Нас звать назад, поверьте, труд пустой,
Богами ветер послан нам попутный.
Три корабля вернутся ли домой?
Дождутся ли их в гавани уютной?..
По солнцу и по звездам правим путь,
Который день к чужой земле несемся…
Горячий воздух разрывает грудь.
Вода протухла. В трюме течь. Прорвемся.
Шторма и мели, рифы и жара.
Не люди плачут, палуба — смолою.
Слезает кожа, мозг кипит — пора
Нам приобщиться к вечному покою.
Но на пределе сил, на склоне дня,
Сквозь крови гул и скрип снастей усталых,
Ушей достиг, отчаянье гоня,
Крик чаек, что с небес раздался алых…
Ай-дана знала эту балладу, повествующую о трех кораблях, отправившихся из какого-то северного порта, лежащего по ту сторону Жемчужного моря, из Шима, кажется, к полуострову Танарин, чтобы проникнуть в сокровищницу Маронды возлюбленного сына Кен-Канвале. Прослушав начало баллады, она, предоставив возможность гостьям своим наслаждаться дивным голосом певца, погрузилась в тягостные раздумья, не дававшие ей покоя с тех пор, как Баржурмал учинил в Золотой раковине великую бойню высокородных.
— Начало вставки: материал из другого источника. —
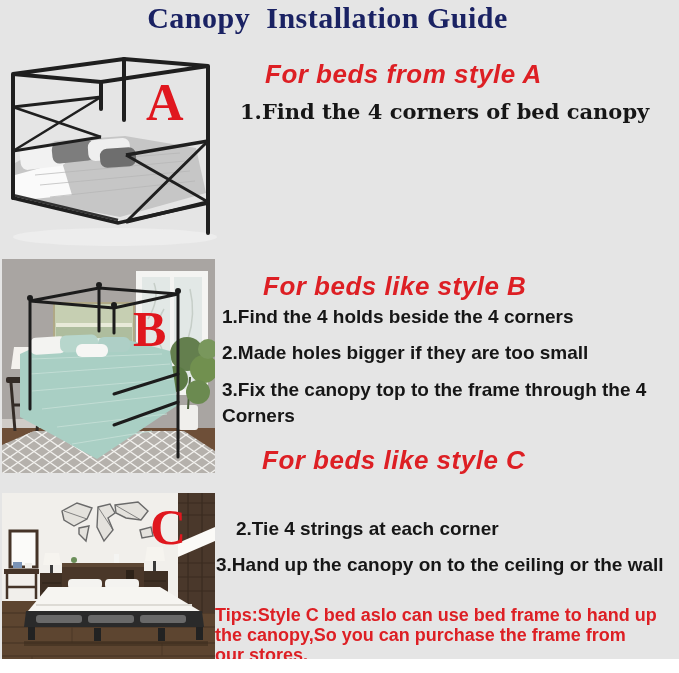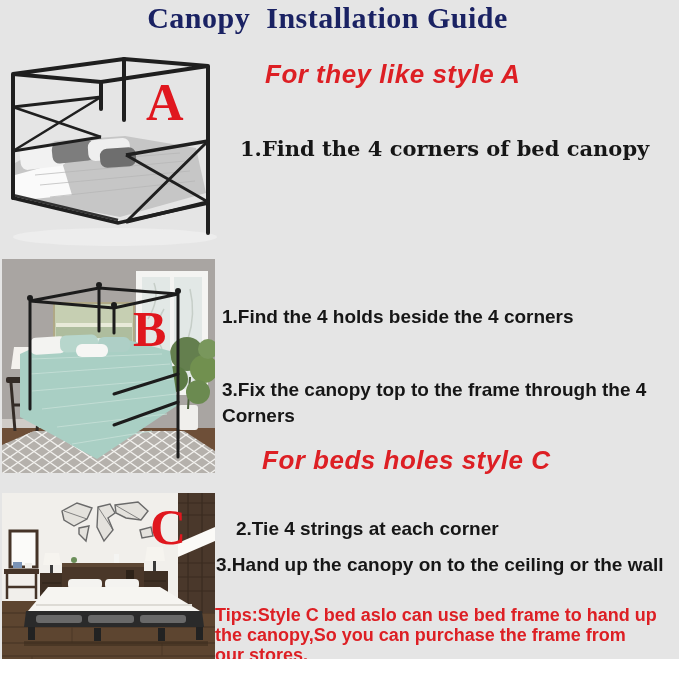--- a/index.html
+++ b/index.html
@@ -11,21 +11,21 @@
     position:absolute; top:1px; left:0; width:655px; text-align:center;
     font-family:"Liberation Serif", serif; font-weight:bold; font-size:30px;
     color:#1a2263; white-space:pre; letter-spacing:0.5px;
   }
   .sec-heading {
     position:absolute; font-weight:bold; font-style:italic; font-size:26px;
     color:#dd1f24; white-space:nowrap; letter-spacing:0.5px;
   }
   .step-serif {
     position:absolute; font-family:"DejaVu Serif", serif; font-weight:bold;
-    font-size:21px; color:#161616; white-space:nowrap;margin-top:37px;
+    font-size:21px; color:#161616; white-space:nowrap;
   }
   .step-sans {
     position:absolute; font-family:"Liberation Sans", sans-serif; font-weight:bold;
     font-size:19px; color:#161616; white-space:nowrap;
   }
   .step-wrap { white-space:normal; line-height:26px; }
   .hang { padding-left:16px; text-indent:-16px; }
   .letter {
     position:absolute; font-family:"Liberation Serif", serif; font-weight:bold;
     font-size:52px; line-height:1; color:#e0171e;
@@ -235,27 +235,29 @@
         <rect x="194" y="134" width="7" height="13" fill="#222222"></rect>
         <rect x="22" y="148" width="184" height="5" fill="#3b2b1d" opacity="0.55"></rect>
       </g>
     </svg>
   </div>
 
   <div class="letter" style="left:146px; top:77px;">A</div>
   <div class="letter" style="left:133px; top:304px; font-size:50px;">B</div>
   <div class="letter" style="left:150px; top:502px; font-size:50px;">C</div>
 
-  <div class="sec-heading" style="left:265px; top:59px;">For they like style A</div>
+  <div class="sec-heading" style="left:265px; top:59px;">For beds from style A</div>
   <div class="step-serif" style="left:240px; top:99px;">1.Find the 4 corners of bed canopy</div>
 
+  <div class="sec-heading" style="left:263px; top:271px;">For beds like style B</div>
   <div class="step-sans" style="left:222px; top:306px;">1.Find the 4 holds beside the 4 corners</div>
+  <div class="step-sans" style="left:222px; top:342px;">2.Made holes bigger if they are too small</div>
   <div class="step-sans step-wrap" style="left:222px; top:377px; width:460px;">3.Fix the canopy top to the frame through the 4 Corners</div>
 
-  <div class="sec-heading" style="left:262px; top:445px;">For beds holes style C</div>
+  <div class="sec-heading" style="left:262px; top:445px;">For beds like style C</div>
   <div class="step-sans" style="left:216px; top:518px;margin-left:20px;">2.Tie 4 strings at each corner</div>
   <div class="step-sans step-wrap hang" style="left:216px; top:552px; width:458px;">3.Hand up the canopy on to the ceiling or the wall</div>
 
   <div class="tips">
     <div>Tips:Style C bed aslo can use bed frame to hand up</div>
     <div>the canopy,So you can purchase the frame from</div>
     <div>our stores.</div>
   </div>
 
 </div>

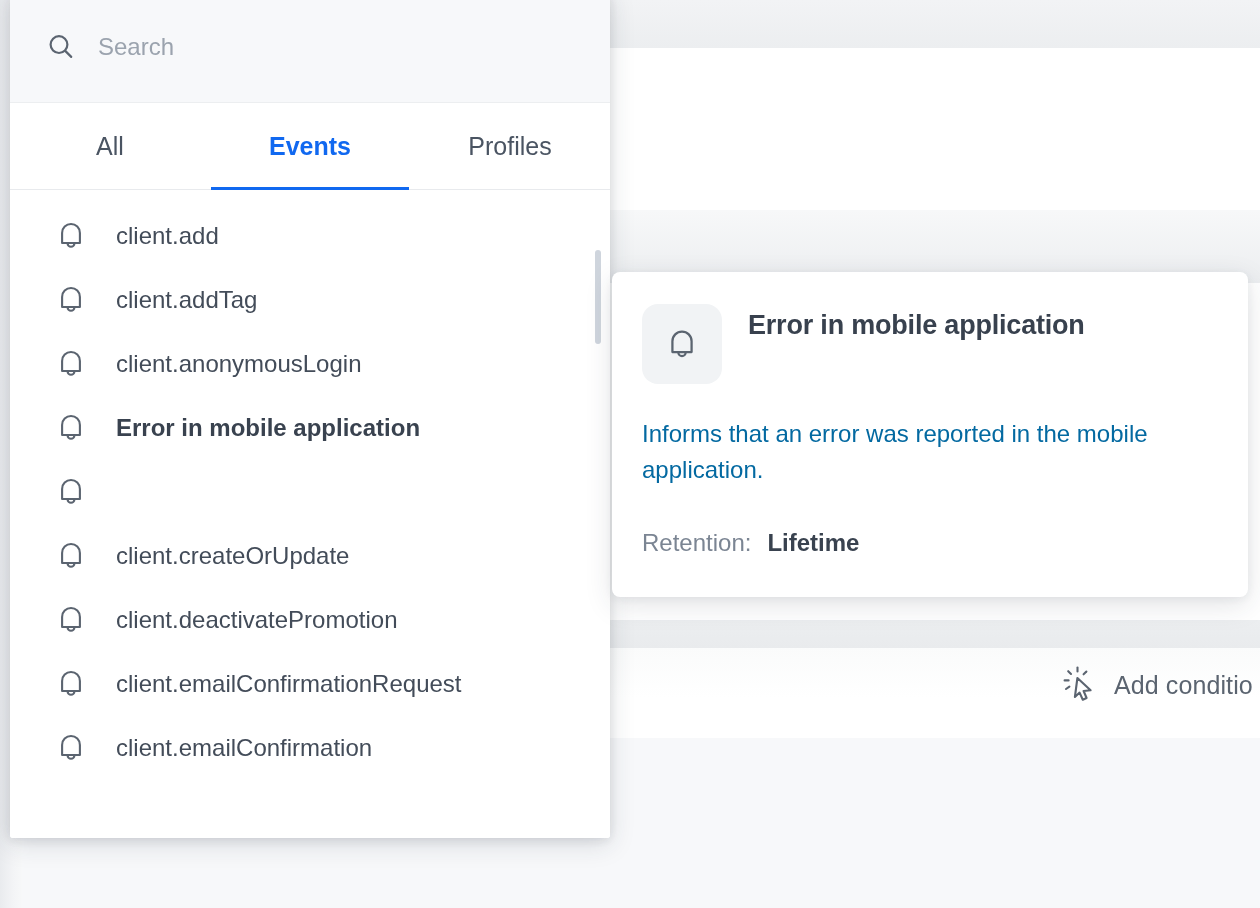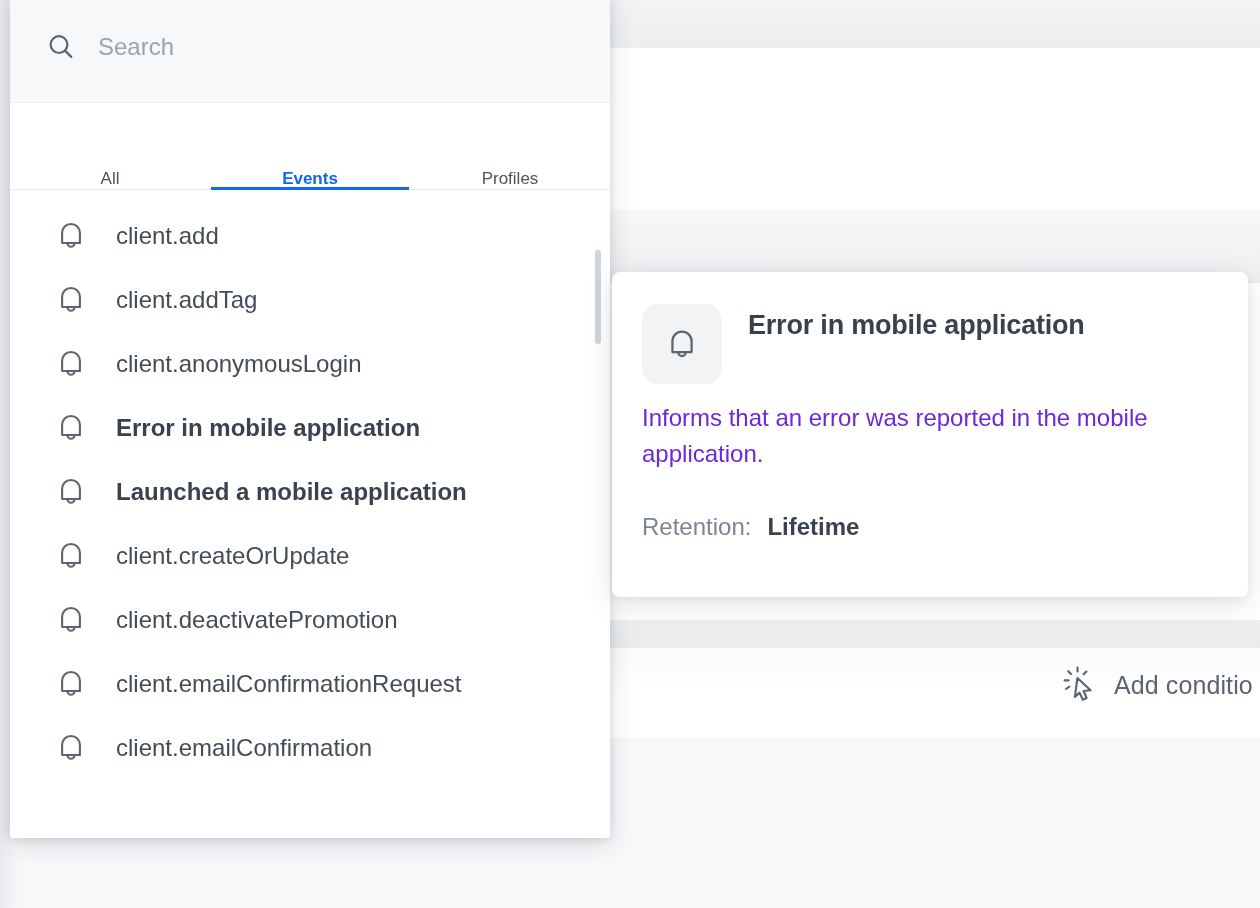--- a/index.html
+++ b/index.html
@@ -170,23 +170,23 @@
     height: 87px;
     display: flex;
     align-items: stretch;
     border-bottom: 1px solid #e8eaed;
     background: #ffffff;
   }
 
   .tab {
     flex: 1 1 0;
     display: flex;
-    align-items: flex-end;
+    align-items: center;
     justify-content: center;
-    font-size: 17px;
+    font-size: 25px;
     color: #4a5462;
     cursor: pointer;
     position: relative;
     user-select: none;
   }
 
   .tab.active {
     color: #1068f0;
     font-weight: bold;
   }
@@ -303,23 +303,23 @@
   }
 
   .detail-subtitle {
     font-size: 25px;
     color: #7b8593;
     line-height: 1.3;
     margin-top: 5px;
   }
 
   .detail-desc {
-    margin-top: 16px;
+    margin-top: 32px;
     font-size: 24px;
-    color: #6d28d9;
+    color: #0369a1;
     line-height: 1.48;
     max-width: 545px;
   }
 
   .detail-meta {
     margin-top: 42px;
     display: flex;
     align-items: flex-end;
     gap: 16px;
   }
@@ -419,21 +419,20 @@
         <path d="M9.6 22.4 a3.4 3.4 0 0 0 6.8 0" stroke="#5b6470" stroke-width="2.1" stroke-linecap="round"></path>
       </svg>
       <span class="list-item-label">Error in mobile application</span>
     </div>
 
     <div class="list-item selected">
       <svg class="bell-icon" viewBox="0 0 26 30" fill="none">
         <path d="M4.1 22.0 V11.9 a8.9 8.9 0 0 1 17.8 0 V22.0 Z" stroke="#5b6470" stroke-width="2.1" stroke-linejoin="round"></path>
         <path d="M9.6 22.4 a3.4 3.4 0 0 0 6.8 0" stroke="#5b6470" stroke-width="2.1" stroke-linecap="round"></path>
       </svg>
-      <span class="list-item-label">Launched a mobile application</span>
     </div>
 
     <div class="list-item">
       <svg class="bell-icon" viewBox="0 0 26 30" fill="none">
         <path d="M4.1 22.0 V11.9 a8.9 8.9 0 0 1 17.8 0 V22.0 Z" stroke="#5b6470" stroke-width="2.1" stroke-linejoin="round"></path>
         <path d="M9.6 22.4 a3.4 3.4 0 0 0 6.8 0" stroke="#5b6470" stroke-width="2.1" stroke-linecap="round"></path>
       </svg>
       <span class="list-item-label">client.createOrUpdate</span>
     </div>
 

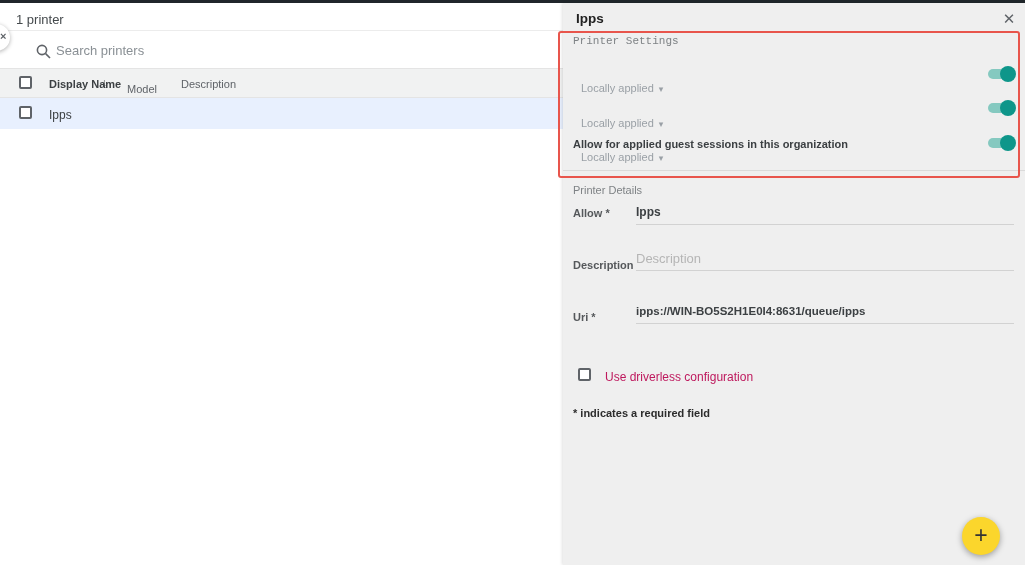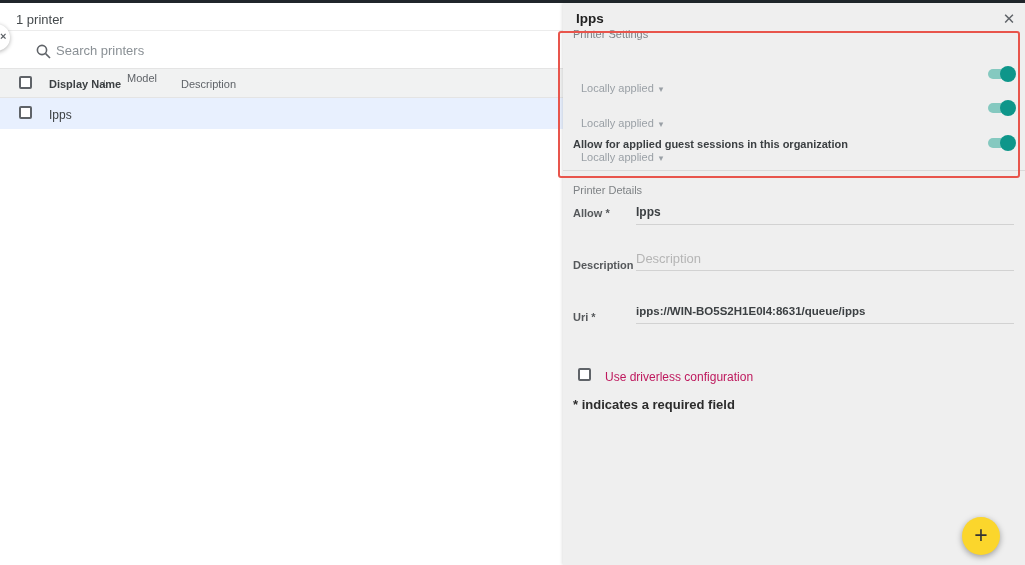--- a/index.html
+++ b/index.html
@@ -15,21 +15,21 @@
   .search-row{position:absolute;left:16px;top:28px;width:563px;height:37px;}
   .search-icon{position:absolute;left:20px;top:13px;width:15px;height:15px;}
   .search-input{position:absolute;left:38px;top:7px;width:500px;height:24px;border:none;outline:none;
                 background:transparent;font:13px "Liberation Sans","DejaVu Sans",sans-serif;color:#3c4043;}
   .search-input::placeholder{color:#8a9095;opacity:1;}
   .thead{position:absolute;left:0;top:65px;width:563px;height:30px;background:#f1f2f2;
          border-top:1px solid #e4e4e4;border-bottom:1px solid #e4e4e4;}
   .cb{position:absolute;width:13px;height:13px;border:2px solid #5f6368;border-radius:2px;background:#fff;}
   .th-name{position:absolute;left:49px;top:9px;font-size:11px;font-weight:700;color:#3c4043;}
   .sort-arrow{position:absolute;left:101px;top:7px;font-size:12px;color:#3c4043;}
-  .th-model{position:absolute;left:127px;top:3px;font-size:11px;color:#5f6368;}
+  .th-model{position:absolute;left:127px;top:14px;font-size:11px;color:#5f6368;}
   .th-desc{position:absolute;left:181px;top:9px;font-size:11px;color:#5f6368;}
   .trow{position:absolute;left:0;top:95px;width:563px;height:31px;background:#e8f0fe;}
   .td-name{position:absolute;left:49px;top:10px;font-size:12px;color:#3c4043;}
 
   
   .right-panel{position:absolute;left:563px;top:3px;width:462px;height:562px;background:#efefef;
                box-shadow:-1px 0 3px rgba(0,0,0,0.12);}
   .panel-title{position:absolute;left:13px;top:8px;font-size:13.5px;font-weight:700;color:#212121;}
   .close-btn{position:absolute;left:436px;top:6px;width:20px;height:20px;font-size:15px;color:#5f6368;
              text-align:center;line-height:20px;cursor:pointer;}
@@ -42,21 +42,21 @@
   .toggle .knob{position:absolute;right:-2px;top:-1px;width:16px;height:16px;border-radius:50%;background:#0e968a;}
   .panel-divider{position:absolute;left:0;top:167px;width:462px;height:1px;background:#dadada;}
   .fld-label{position:absolute;left:10px;font-size:11px;font-weight:700;color:#55585b;}
   .fld-input{position:absolute;left:73px;width:378px;border:none;border-bottom:1px solid #d2d2d2;outline:none;
              background:transparent;padding:0 0 4px 0;font-family:"Liberation Sans","DejaVu Sans",sans-serif;}
   .fld-name{top:200px;height:22px;font-size:12px;font-weight:700;color:#3c4043;}
   .fld-descr{top:247px;height:21px;font-size:13px;color:#3c4043;}
   .fld-descr::placeholder{color:#b5b5b5;opacity:1;}
   .fld-uri{top:300px;height:21px;font-size:11.5px;font-weight:700;color:#3c4043;}
   .drv-label{position:absolute;left:42px;top:367px;font-size:12px;color:#be185d;}
-  .req-note{position:absolute;left:10px;top:394px;font-size:13px;font-weight:700;color:#2c2c2c;}
+  .req-note{position:absolute;left:10px;top:404px;font-size:11px;font-weight:700;color:#2c2c2c;}
   .fab{position:absolute;left:399px;top:514px;width:38px;height:38px;border-radius:50%;background:#fbd62c;
        box-shadow:0 2px 6px rgba(0,0,0,0.35);text-align:center;line-height:37px;font-size:23px;color:#333;cursor:pointer;}
 
   
   .annotation-box{position:absolute;left:558px;top:31px;width:462px;height:147px;border:2px solid #e8554c;
                   border-radius:3px;pointer-events:none;z-index:5;}
   .chip{position:absolute;left:-17px;top:24px;width:27px;height:27px;border-radius:50%;background:#fff;
         box-shadow:0 1px 4px rgba(0,0,0,0.3);z-index:6;cursor:pointer;}
   .chip-x{position:absolute;left:17px;top:6px;font-size:11px;color:#5f6368;font-weight:700;}
 </style>
@@ -89,21 +89,21 @@
     <div class="trow">
       <span class="cb" style="left:19px;top:8px;"></span>
       <span class="td-name">Ipps</span>
     </div>
   </div>
 
   <div class="right-panel">
     <div class="panel-title">Ipps</div>
     <div class="close-btn">✕</div>
 
-    <div class="section-title" style="top:25px;">Printer Settings</div>
+    <div class="section-title" style="top:32px;font-family:Liberation Mono, monospace;">Printer Settings</div>
 
     <div class="tgl-policy" style="top:79px;"><span>Locally applied</span><span class="dd-arrow">▾</span></div>
     <div class="toggle" style="top:64px;">
       <span class="track"></span>
       <span class="knob"></span>
     </div>
 
     <div class="tgl-policy" style="top:114px;"><span>Locally applied</span><span class="dd-arrow">▾</span></div>
     <div class="toggle" style="top:98px;">
       <span class="track"></span>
Весь ужас происшедшего дошел до Тимилаты не сразу, и, хотя обычно соображала она достаточно быстро, на этот раз ей потребовалось целых два дня и длительный разговор с командовавшим дворцовой стражей Гуноврасом, чтобы осознать — совершилось худшее из того, что могло произойти. Хранитель веры, при помощи ее и попустительстве, руками сторонников Вокама и сына рабыни уничтожил едва ли не всех преданных ей высокородных. В это трудно было поверить, однако в конце концов у нее хватило ума понять, что затеянная им в Золотой раковине резня — коварная ловушка и союз с ней нужен был Базуруту только для того, чтобы лишить ее в дальнейшем, после рассправы с Баржурмалом, возможности противостоять его амбициям сделаться полновластным Владыкой империи. Понять-то она это поняла, но позднее прозрение уже ничего не могло изменить и исправить. Без поддержки высокородных она становилась игрушкой, с которой Хранитель веры мог поступать как ему заблагорассудится, а в том, что парчовохалатная знать отступилась от нее, теперь уже не оставалось ни малейших сомнений.